There were also remarkable films that explore in diverse ways the theme of loss. I continue to be haunted by images of the little girl in the South Korean film ‘A Brand New Life’, directed by Yeo Haeng Ja. She is abandoned by her father in an orphanage, because he has chosen to live with a new woman after his wife died. There is a painful dignity and stubborn resistance, as the young child refuses to accept the routine of the orphanage, and the reality of her abandonment. But in the end, her struggles wear down, and she finds she has no option but to concur to move out with a white couple who adopt her and begin a ‘new life’.
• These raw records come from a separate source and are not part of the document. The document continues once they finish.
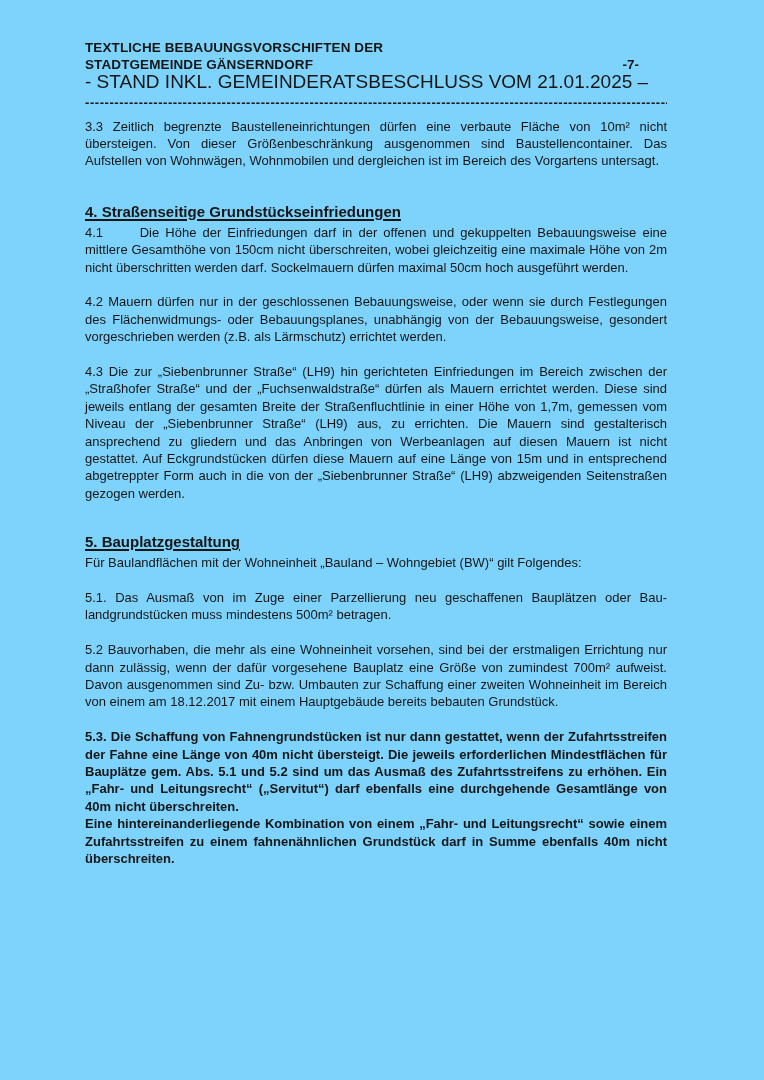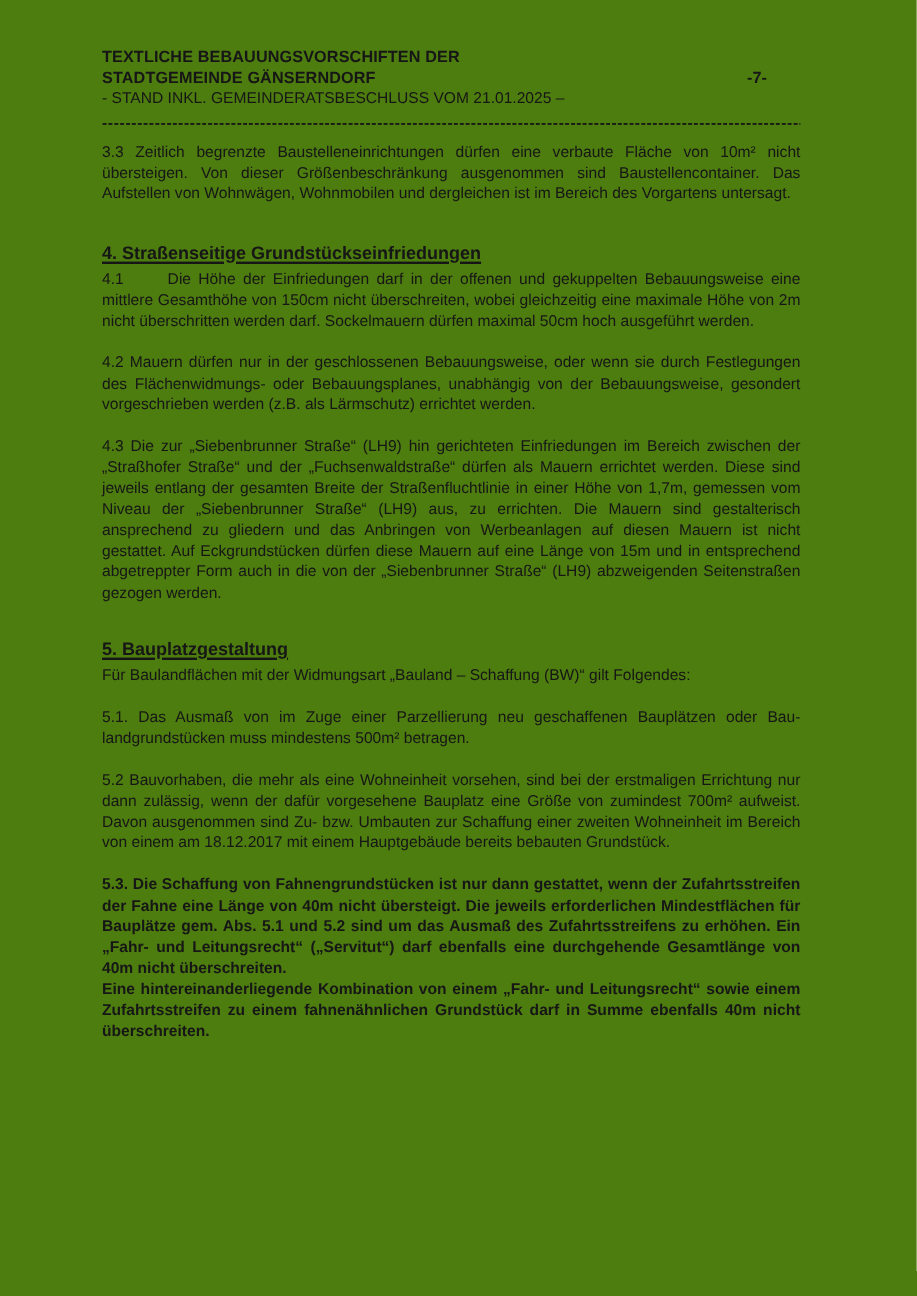--- a/index.html
+++ b/index.html
@@ -13,7 +13,7 @@
   .page {
     width: 764px; height: 1080px;
     padding: 40px 97px 0 85px;
-    background: #4d7c0f;
+    background: #7dd3fc;
     overflow: hidden;
   }
   

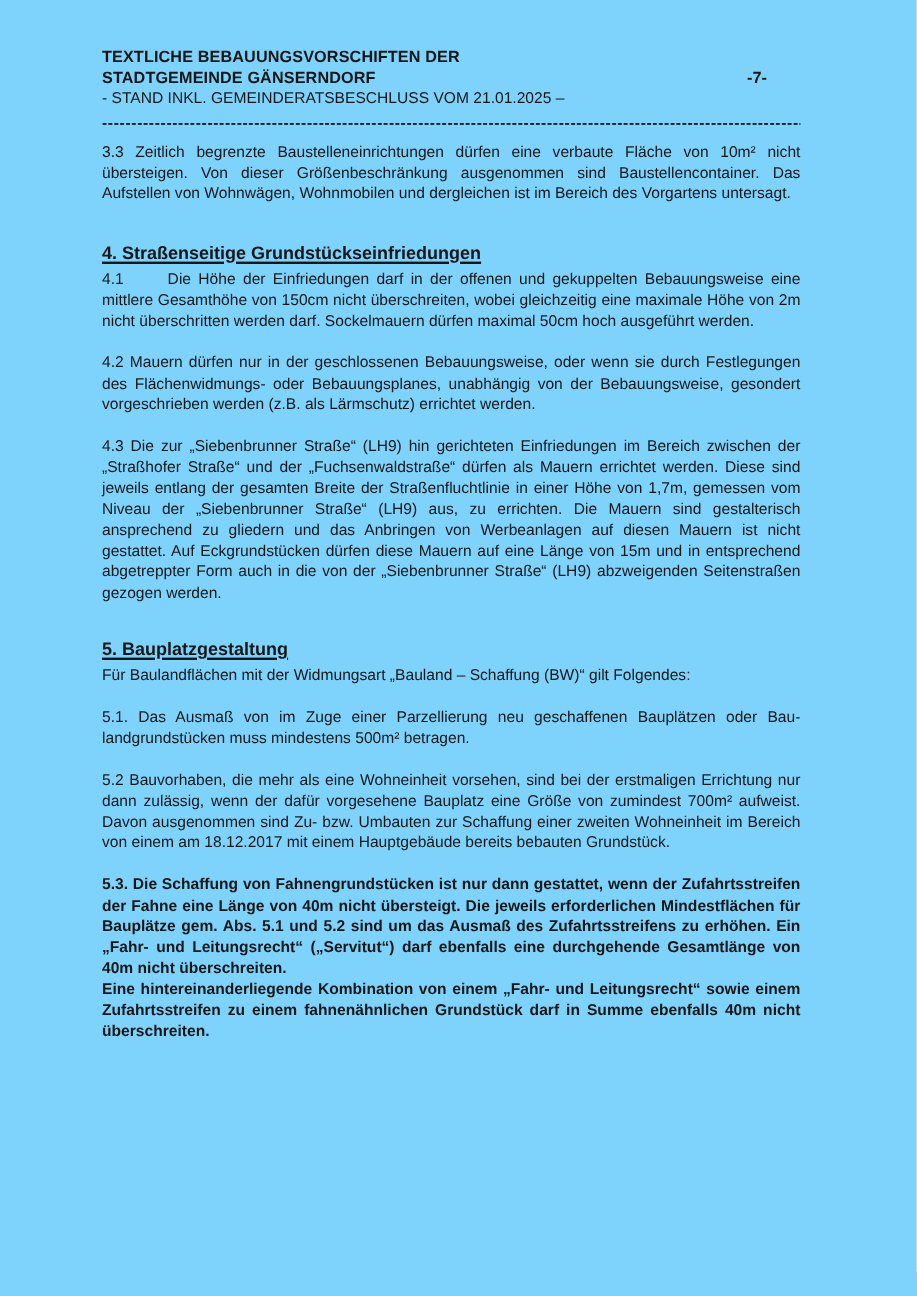--- a/index.html
+++ b/index.html
@@ -21,7 +21,7 @@
   .h-bold { font-weight: bold; font-size: 13.5px; line-height: 16.5px; letter-spacing: 0.1px; }
   .h-flex { display: flex; justify-content: space-between; align-items: center; }
   .h-page-num { font-weight: bold; font-size: 13.5px; margin-right: 28px; }
-  .h-sub { font-size: 13px; line-height: 16.5px; margin-top: 1px; }
+  .h-sub { font-size: 19px; line-height: 16.5px; margin-top: 1px; }
   .divider {
     font-size: 13px; font-weight: bold; letter-spacing: 0.55px;
     white-space: nowrap; overflow: hidden;

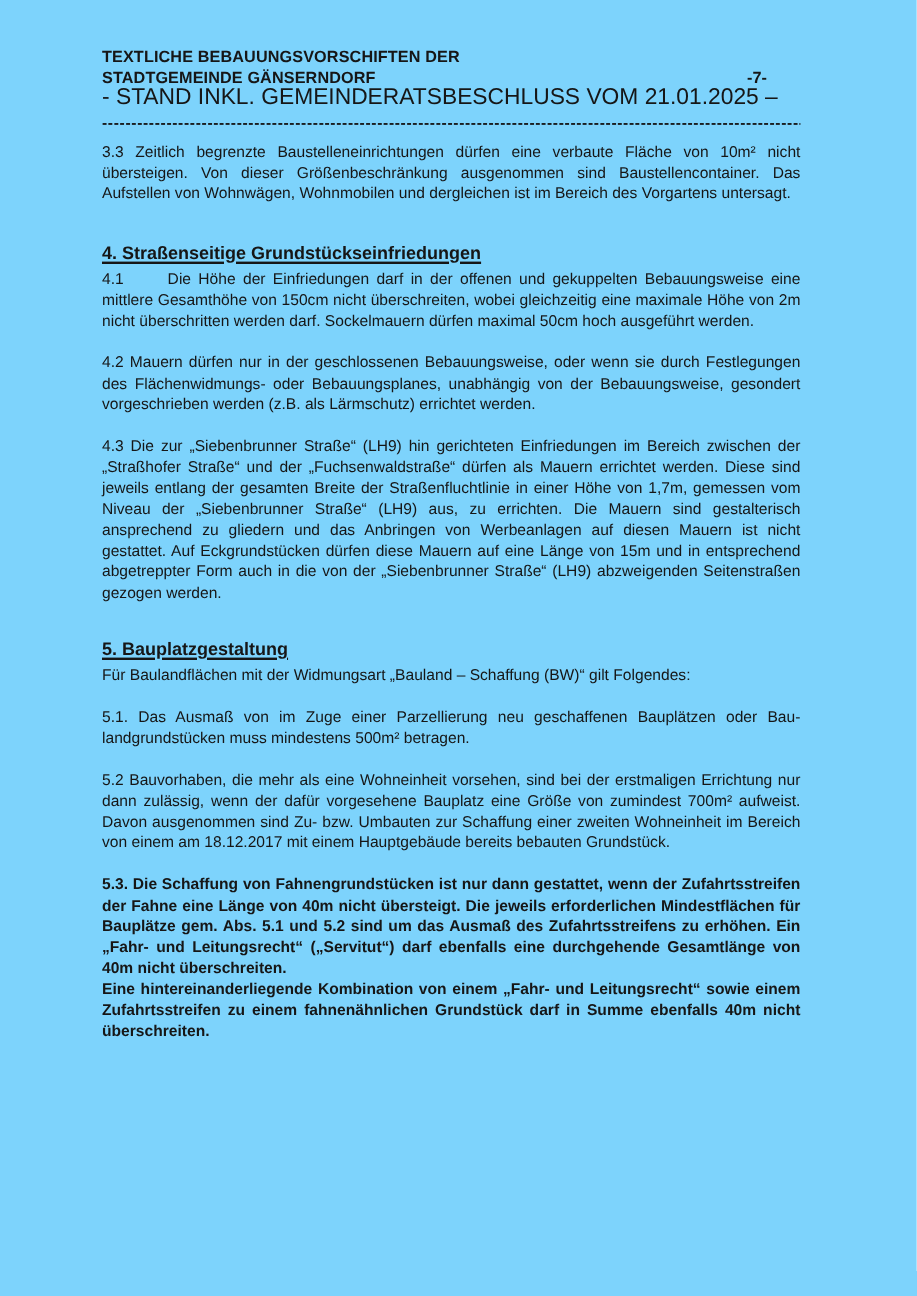--- a/index.html
+++ b/index.html
@@ -75,7 +75,7 @@
 
     <div class="section-heading">5. Bauplatzgestaltung</div>
 
-    <p>Für Baulandflächen mit der Widmungsart „Bauland – Schaffung (BW)“ gilt Folgendes:</p>
+    <p>Für Baulandflächen mit der Wohneinheit „Bauland – Wohngebiet (BW)“ gilt Folgendes:</p>
 
     <p>5.1. Das Ausmaß von im Zuge einer Parzellierung neu geschaffenen Bauplätzen oder Bau­landgrundstücken muss mindestens 500m² betragen.</p>
 

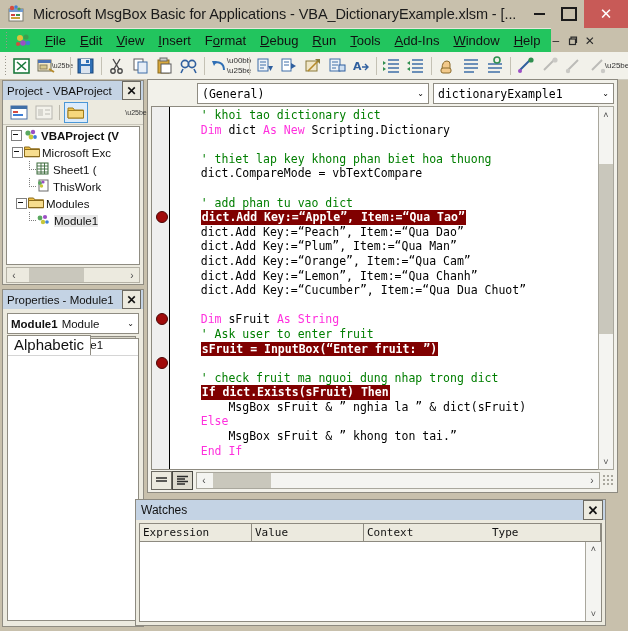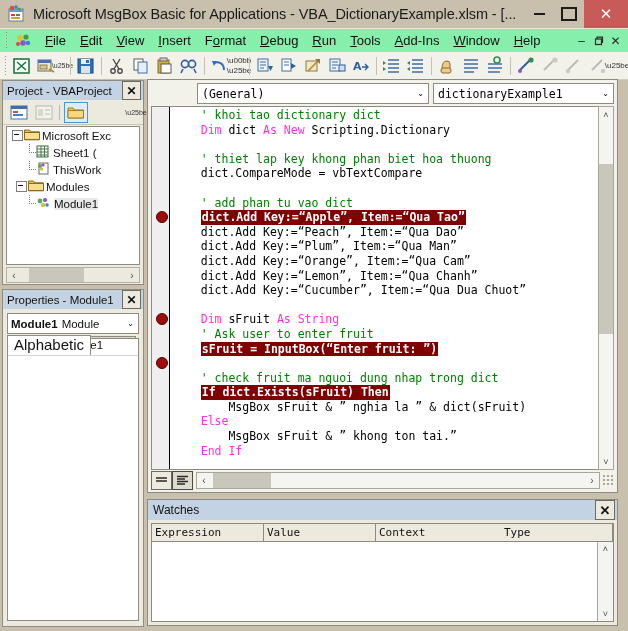--- a/index.html
+++ b/index.html
@@ -45,8 +45,8 @@
 
   
   .menubar {
-    position: absolute; left: 0; top: 28px; width: 628px; height: 24px;
-    background: #86efac;
+    position: absolute; left: 0; top: 28px; width: 551px; height: 24px;
+    background: #22c55e;
     border-top: 1px solid #e7e5dc;
     display: flex; align-items: center;
   }

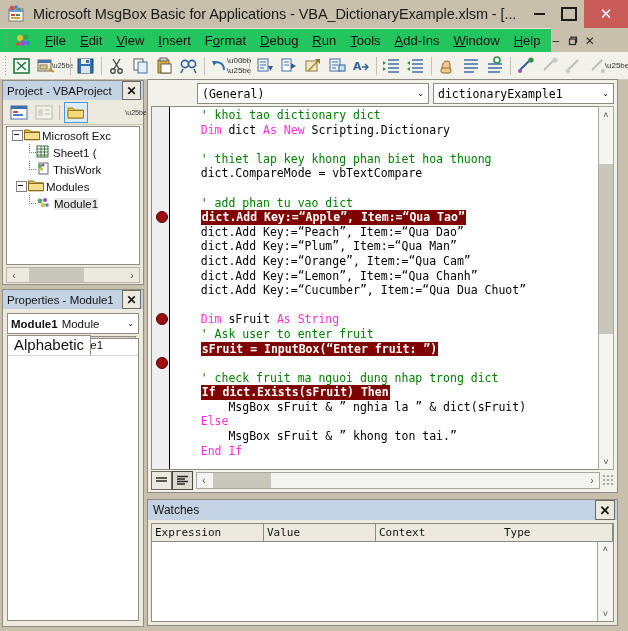--- a/index.html
+++ b/index.html
@@ -575,6 +575,18 @@
       </div>
       <div class="proj-tree">
 
+        <div class="tree-row" style="padding-left:4px">
+          <span class="exp-box"></span>
+          <span class="tw">
+            <svg width="16" height="14" viewBox="0 0 16 14">
+              <circle cx="5" cy="5" r="2.6" fill="#5aa85f"></circle>
+              <circle cx="10" cy="4" r="2.2" fill="#9b4fc4"></circle>
+              <circle cx="8" cy="9" r="2.4" fill="#c7c73a"></circle>
+              <circle cx="12" cy="9" r="1.9" fill="#3f7fd6"></circle>
+            </svg>
+          </span>
+          <span class="tree-label" style="font-weight:bold">VBAProject (V</span>
+        </div>
 
         <div class="tree-row" style="padding-left:5px">
           <span class="exp-box"></span>

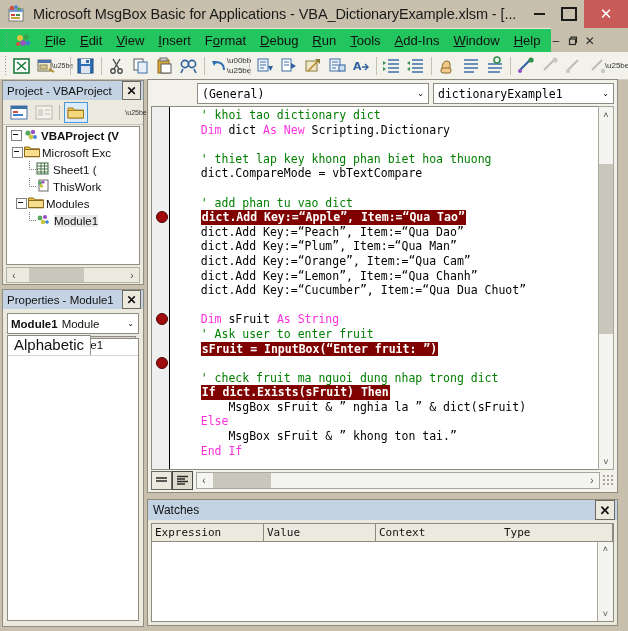--- a/index.html
+++ b/index.html
@@ -270,7 +270,7 @@
 
   
   .watches {
-    position: absolute; left: 147px; top: 499px; width: 471px; height: 127px;
+    position: absolute; left: 135px; top: 499px; width: 471px; height: 127px;
     background: #eceadf; border: 1px solid #8d8a80; box-sizing: border-box;
   }
   .watch-head {

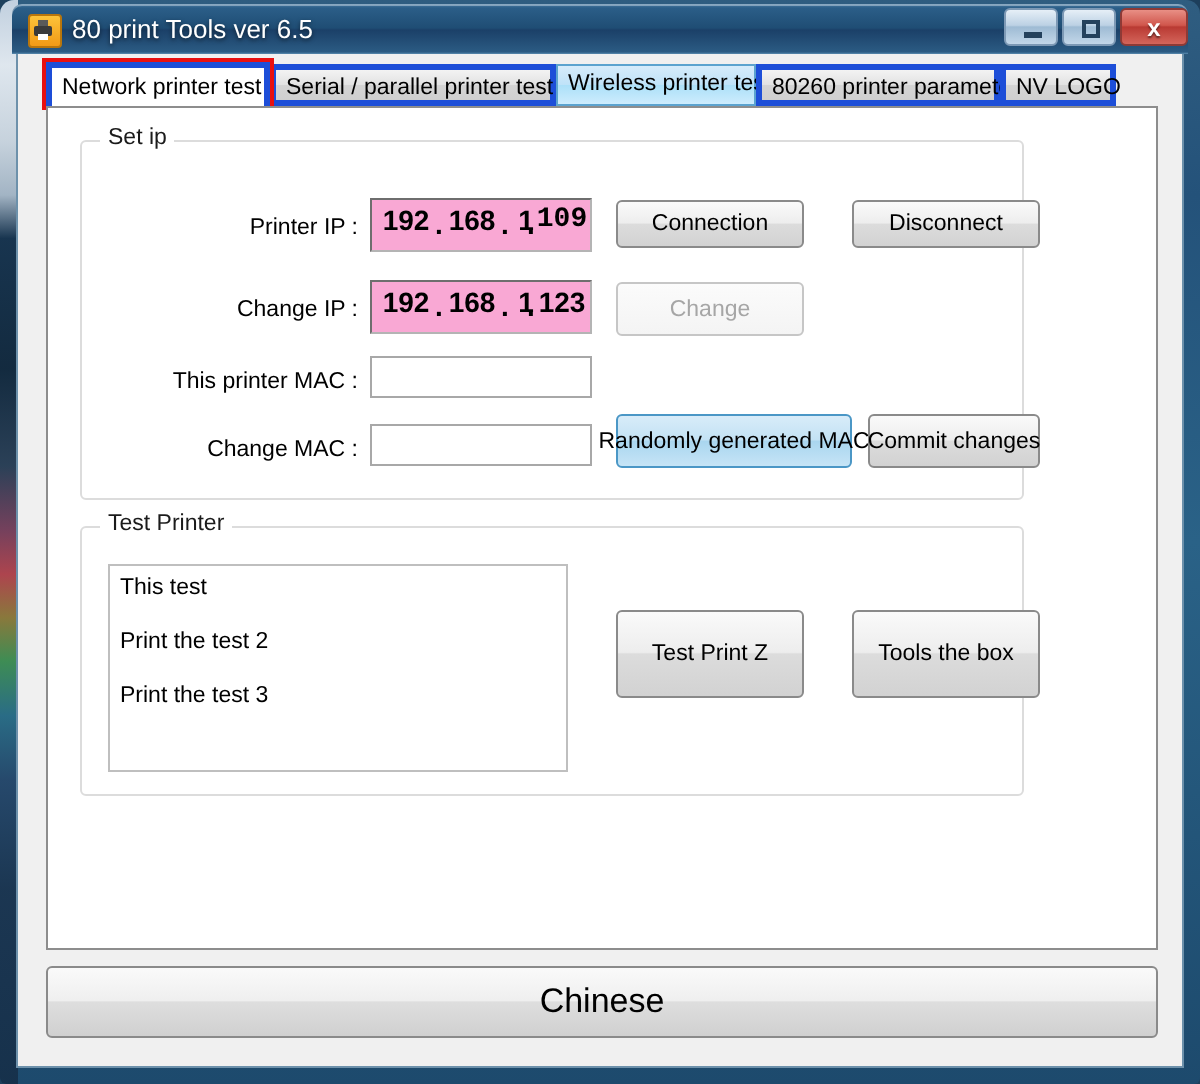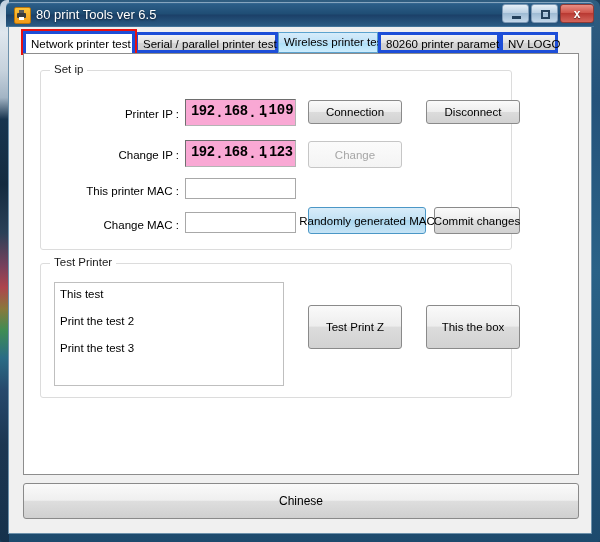--- a/index.html
+++ b/index.html
@@ -307,7 +307,7 @@
         <div class="gb-title">Test Printer</div>
 
         <div class="btn" style="left:267px;top:41px;width:94px;height:44px;">Test Print Z</div>
-        <div class="btn" style="left:385px;top:41px;width:94px;height:44px;">This the box</div>
+        <div class="btn" style="left:385px;top:41px;width:94px;height:44px;">Tools the box</div>
       </div>
 
       <div id="testlist">

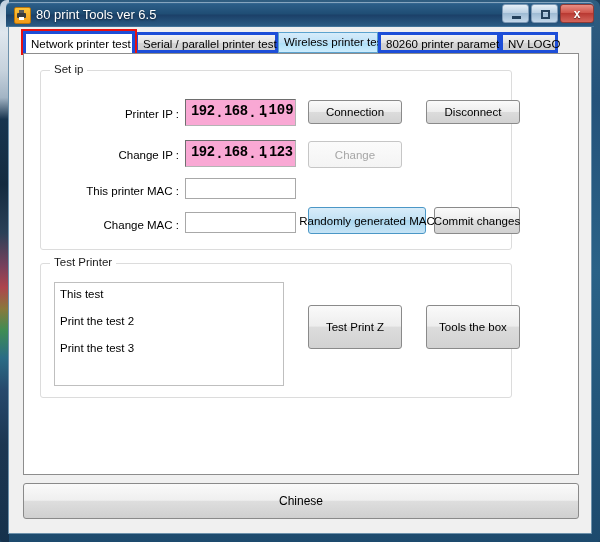--- a/index.html
+++ b/index.html
@@ -206,7 +206,7 @@
     box-sizing:border-box;border:1px solid #8a8a8a;border-radius:3px;
     background:linear-gradient(180deg,#fafafa 0%,#efefef 48%,#dedede 50%,#d0d0d0 100%);
     display:flex;align-items:center;justify-content:center;
-    font-size:12px;color:#000;cursor:default;
+    font-size:17px;color:#000;cursor:default;
   }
The most tragic of the films I saw was Frederic Dumont’s ‘An Angel at Sea’. Set in Morocco, it tells the story of a carefree young boy, whose life changes forever when one day his father shares with him a terrible secret. His father is manic depressive, and he tells him that he plans to kill himself. The boy’s childhood ends abruptly, and he transforms himself into a guardian angel of his father, convinced that if he watches over him night and day, he will be able to save his life. He carries the burden of this father’s confidence on his tiny shoulders, with ultimately tragic consequences. It is a portrait of a child’s love, pushed to its limits.

Among the Indian films in the festival, I was drawn most to the Marathi ‘Gabhricha Paus’, directed by Satish Manwar. It takes the grim theme of farmers’ suicides in Vidharbha, but transforms it into a delightful document again about love. It starts with a suicide. The dead farmer’s neighbour is also farmer who is confronted with the same frustrations - of debt, uncertain rainfall and erratic electricity supplies - which drove his friend to take his life. But the film is about the efforts that the farmer’s mother, wife and six-year old son make, to ensure that he is never left alone, much to the farmer’s irritation, and the many endearing and comical ways they try to raise and sustain his spirits.

The films in Goa, like the best of art anywhere, affirm the endurance of the human spirit - and of love - through war, conflict, abandonment and deprivation. It is this that ensures that I return, again and again.